Resumo

ARRAIZ RODRIGUEZ, Nailet. Alteraciones en genes del metabolismo lipídico y enfermedad cardiovascular. AVFT [online]. 2007, vol.26, n.1, pp.1-9. ISSN 0798-0264.

The cardiovascular diseases (CVD) is one of the main leading causes of death worldwide. The observation documented of familial predisposition to suffer CVD, combined with vertiginous advance in DNA analysis techniques and the availability of human genome sequences, has led  to the investigation of genetic alterations related to development of ECV. Because the ECV directly is related to alterations in the plasma lipid levels, the main effort in genetic investigation of ECV is directed to the identification of mutations or polymorphisms in genes involved in lipoprotein synthesis, transport and metabolism.
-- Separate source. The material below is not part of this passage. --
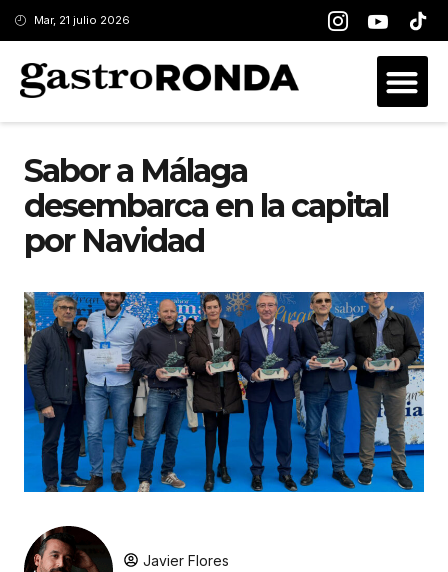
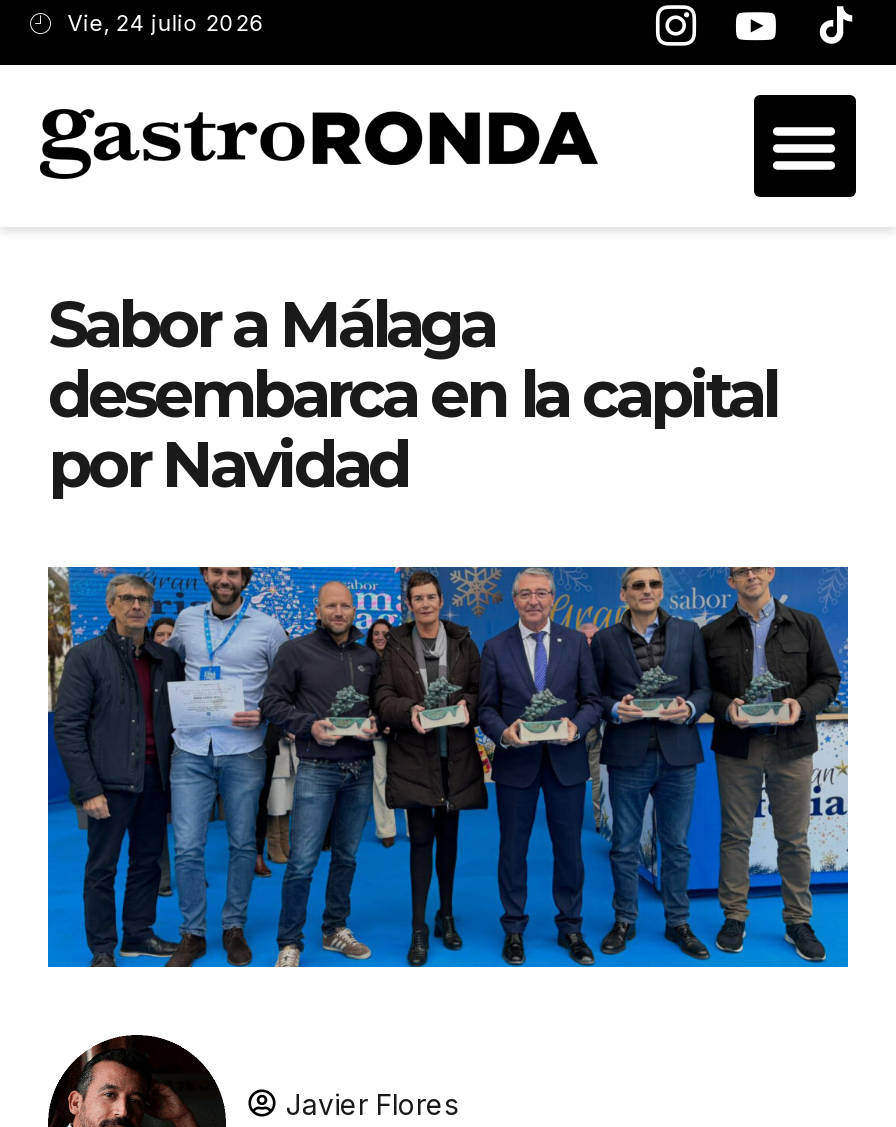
- Mar, 21 julio 2026
+ Vie, 24 julio 2026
The alterations in some genes candidates, such as LDLR, APOB-100, APOE, LPA, LPL, HL, CETP, APOA1, APOA2 and LCAT have been well characterized, demonstrating its association to risk ECV in different  populations. The genetic studies not only  allow to define the contribution of  genes alterations in  the development of the ECV phenotype, but also to improve the understanding of their physiopatology and to define new alternatives of treatment of the cardiovascular disease through the identification of new molecules and possible therapeutic targets.

Palavras-chave : cardiovascular disease; gene; mutations; polymorphisms; hypercholesterolaemia.